View Single Post
  #2   Report Post  
Posted to rec.audio.tech
Dave Platt[_2_] Dave Platt[_2_] is offline
external usenet poster
 
Posts: 12
Default Concatenating mp3 files

In article ,
Dieter Britz wrote:
I use Audacity and want to concatenate mp3 files with it.
There are instructions for that - import the (e.g. two)
files, click on the second, CTRL C, go to the end of file 1
and CTRL V, and export that. Even when I wipe the second
before exporting the concatenated top one, it turns out too
big. E.g. file 1, 12 Mb, file 2, 4 Mb, but the result is 22 Mb.

What am I doing wrong, or how should I do it?


If you're using Audacity, then what's happening is that Audacity is
decoding (decompressing) the MP3 file when it loads then, turning them
back into normal audio samples. After you concatenate them, the
"save" operation is then re-encoding the combined file, at whatever
compression or bit-rate setting that Audacity is set up to use.
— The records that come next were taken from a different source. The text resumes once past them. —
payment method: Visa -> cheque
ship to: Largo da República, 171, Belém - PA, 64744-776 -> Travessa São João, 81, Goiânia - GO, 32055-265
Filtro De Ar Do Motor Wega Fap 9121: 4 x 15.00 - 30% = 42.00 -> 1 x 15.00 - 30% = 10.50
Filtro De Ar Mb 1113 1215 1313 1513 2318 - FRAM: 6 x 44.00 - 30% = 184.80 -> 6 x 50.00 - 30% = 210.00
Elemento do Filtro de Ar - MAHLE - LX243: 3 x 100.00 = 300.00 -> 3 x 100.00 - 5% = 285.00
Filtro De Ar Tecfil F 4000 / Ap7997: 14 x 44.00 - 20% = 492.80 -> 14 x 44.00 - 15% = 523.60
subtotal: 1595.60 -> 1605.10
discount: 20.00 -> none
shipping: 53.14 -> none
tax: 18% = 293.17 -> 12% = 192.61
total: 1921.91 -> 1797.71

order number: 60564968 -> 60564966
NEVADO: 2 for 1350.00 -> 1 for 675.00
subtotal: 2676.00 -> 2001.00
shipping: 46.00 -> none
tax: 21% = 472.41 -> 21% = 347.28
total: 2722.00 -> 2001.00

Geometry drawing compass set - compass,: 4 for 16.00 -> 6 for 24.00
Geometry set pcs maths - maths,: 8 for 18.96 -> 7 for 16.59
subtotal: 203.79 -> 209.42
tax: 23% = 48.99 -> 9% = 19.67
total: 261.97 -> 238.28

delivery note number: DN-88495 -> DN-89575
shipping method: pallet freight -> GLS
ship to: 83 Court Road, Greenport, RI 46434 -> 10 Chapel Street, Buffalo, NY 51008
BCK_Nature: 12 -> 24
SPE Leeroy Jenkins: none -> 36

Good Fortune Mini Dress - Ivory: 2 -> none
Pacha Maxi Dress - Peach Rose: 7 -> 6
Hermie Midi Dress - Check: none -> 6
That's going to have two effects:

- You'll lose audio quality, compared to the original MP3 files,
because of the extra decode/re-encode step (decoding is lossless,
but the re-encoding step is lossy).

- The combined file size may be either more or less than the sum of
the two separate encoded file sizes, because Audacity's compression
settings are probably different than whatever did the MP3 encodings
of the original files.

A better way to do this is to use a tool which is capable of parsing
the MP3 data and catenating the two streams, without having to decode
and re-encode the audio. As far as I'm aware, Audacity cannot do this.

If you have a Linux system, you could use "mp3wrap" (Debian and Ubuntu
have it and it's probably available for other distributions as well).
It can combine the streams, and still preserve MP3 tagging ("crossing
the streams" isn't always bad :-) )

If you're using Windows there are very probably similar utilities
available.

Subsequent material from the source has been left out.